O Doutor Araguaia me impressionou muito. Estou louco para assistir de novo. Hoje, na madrugada, preparando para uma corrida e durante ela mesma, o filme era minha companhia. Por isso resolvi fazer esses brevíssimos comentários.
O filme, obviamente, tem como tema a trajetória de um revolucionário, um comunista, um guerrilheiro do Araguaia. Mas eu queria falar de outros aspectos, embora umbilicalmente vinculados à dita trajetória. Acho que a narrativa aponta, do início ao fim, para a constituição de um mito, revolucionário, sim; e que, inclusive, realiza coisas. Como todo mito, este também se constitui de mistérios: o sumiço da cidade de São Leopoldo e do Estado do Rio Grande do Sul; em seguida, o sumiço da cidade de Porto Franco; e, por último, o sumiço do próprio corpo, perpetrado pelos agentes do regime militar.

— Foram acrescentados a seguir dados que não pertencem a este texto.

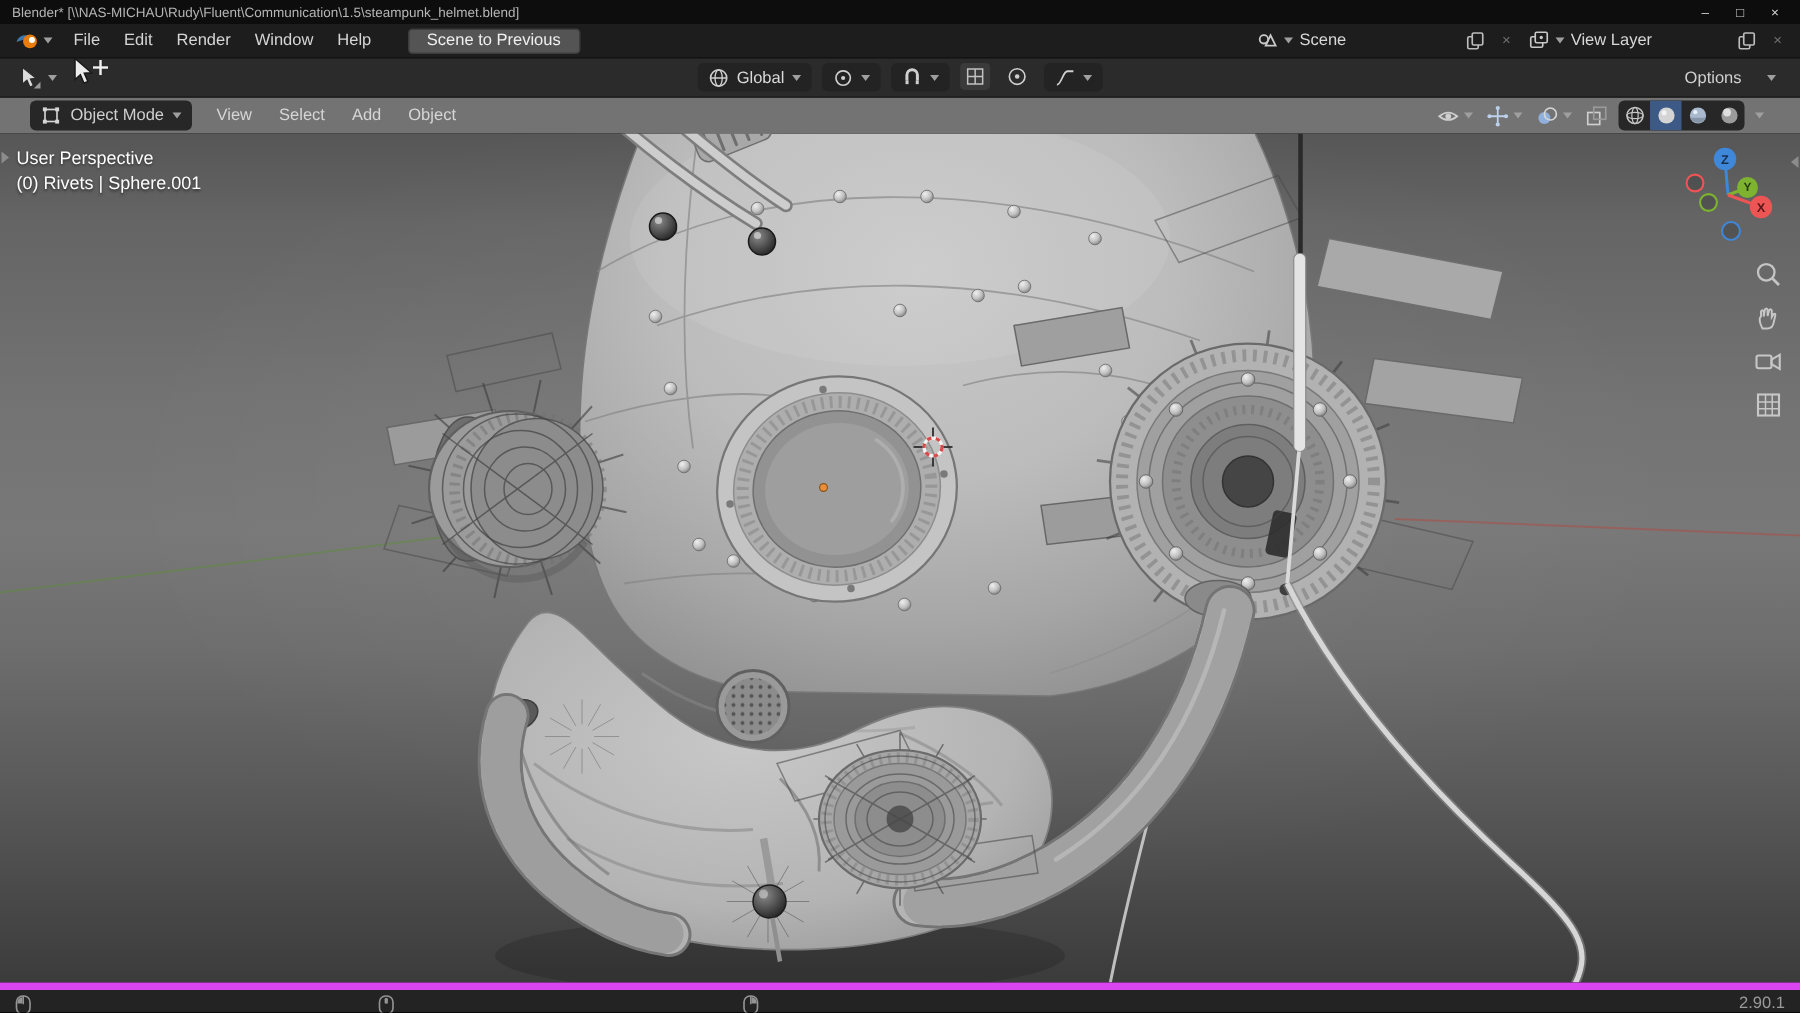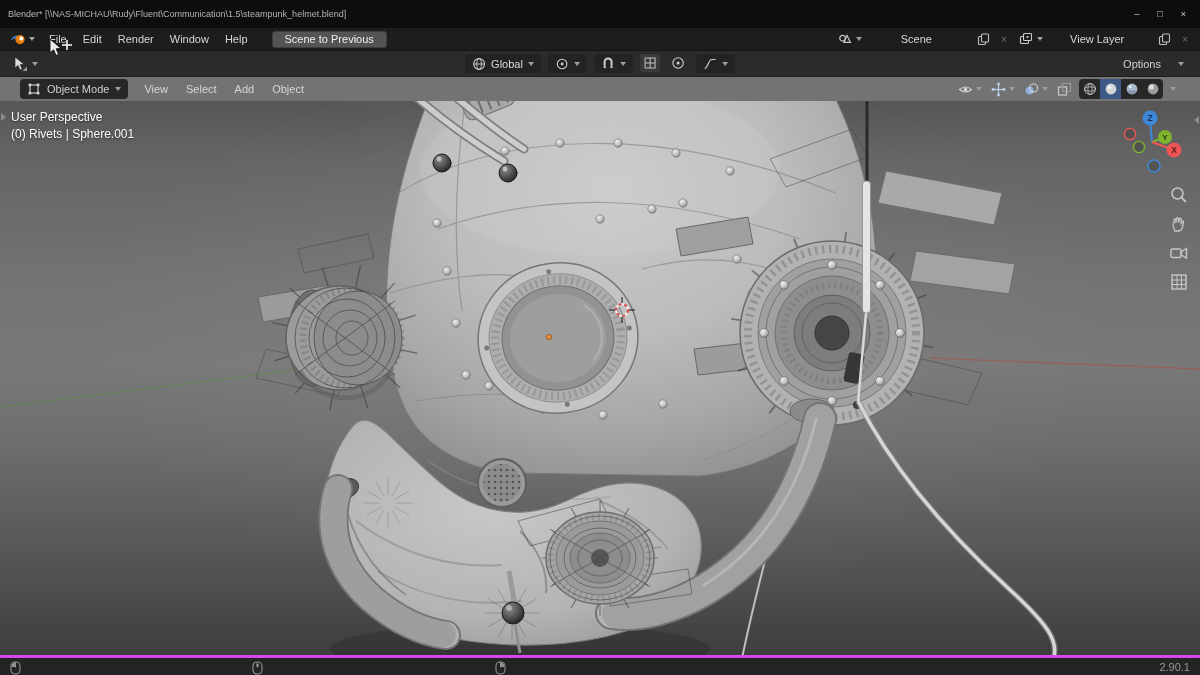"Blender*" .titlebar { height: 28px -> 16px }
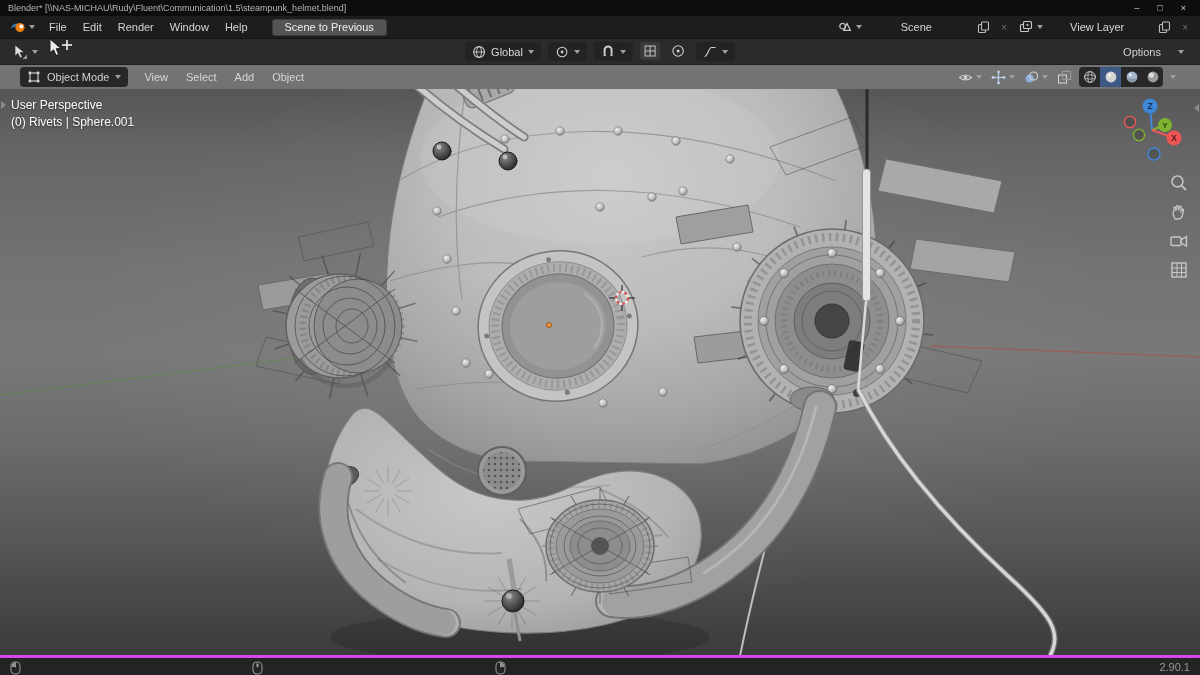"Scene" .topbar-right { text-align: center -> none }
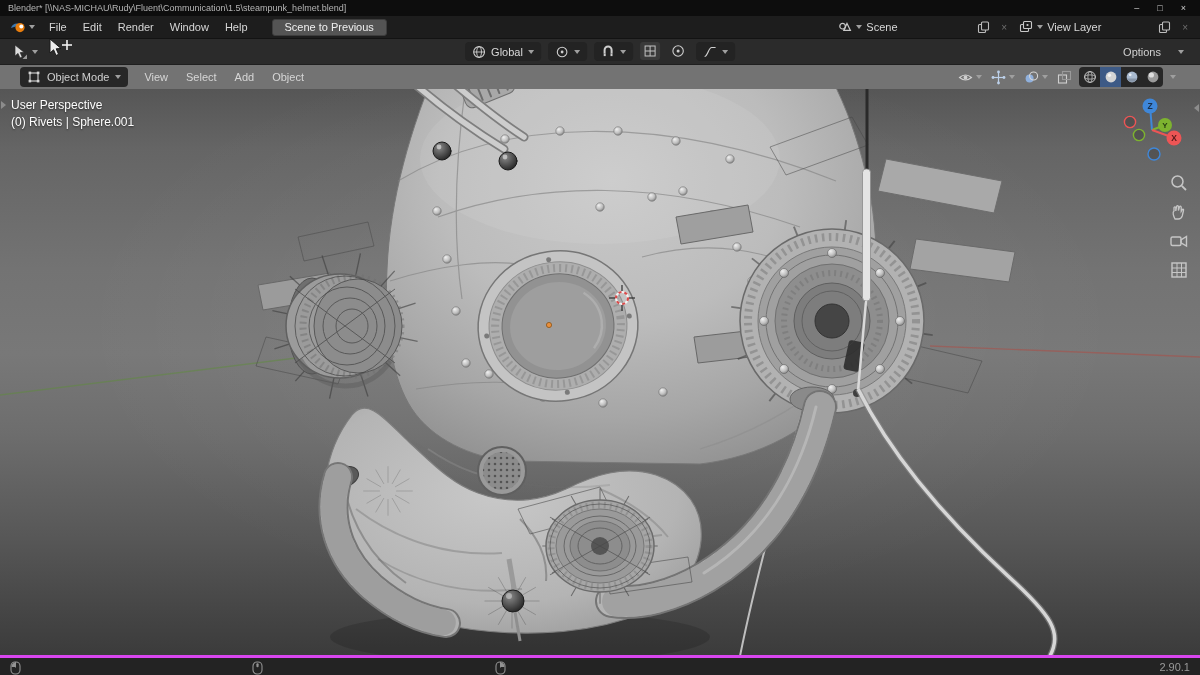"2.90.1" .statusbar { border-top: 3px solid #d946ef -> 5px solid #d946ef }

Mas as surpresas que aparecem na narrativa também ajudam na elaboração do mito. Lembro do relato de Zezinho que se espanta em duas oportunidades: ao ir ao médico e no encontro no aeroporto, se não me engano; a surpresa do noticiário que fala do terrorista gaúcho; a surpresa do reconhecimento do corpo no relato do amigo, já perto do final. E o mito que faz coisas está presente, a meu ver, na emocionante fala da jovem médica sobrinha-neta de Juca, cujo nome não lembro. Aqui, falei de emoção, um sentimento que marca o filme o tempo inteiro, como acontece com todo trabalho de memória.
Nesse tipo de trabalho, o fato, o que realmente aconteceu, é empurrado para o plano secundário. Cede o primeiro plano para os significados atribuídos por quem narra o acontecido. Assim, Juca aparece como tímido, estudioso, inteligente, carismático, portador de uma enorme autoridade moral como comandante guerrilheiro (Genoíno, não usa essas palavras, mas me parece sugerir isso), o amigo a quem todos querem dar o filho para batizar. Todas essas características, significativas para as pessoas com quem ele teve contato ou que dele ouviram falar, a comporem a identidade do personagem. Alguém já disse, na memória “fica o que significa”. Então, foi assim que a passagem de Juca significou para aquelas pessoas. Mas, essa deixei por último: ele não sabia dançar, disse uma senhorinha. Eu ri, ao me lembrar disso. Aqui o nosso mito é totalmente humanizado.
Para encerrar, esses comentários, ditos brevíssimos, lembro da tenacidade (acho que ouvi essa palavra de alguém, nos comentários pós-exibição) de Sônia. Ela também é personagem central e se destaca por isso, a tenacidade na busca, e pelo afeto pelo irmão e pela família.
Uma observação final. Quando parece que os momentos de emoção se passaram, entra Jandira e dá um um soco preciso na cara assassina do Estado brasileiro. Espero, em breve, ver o filme de novo. Gostei demais.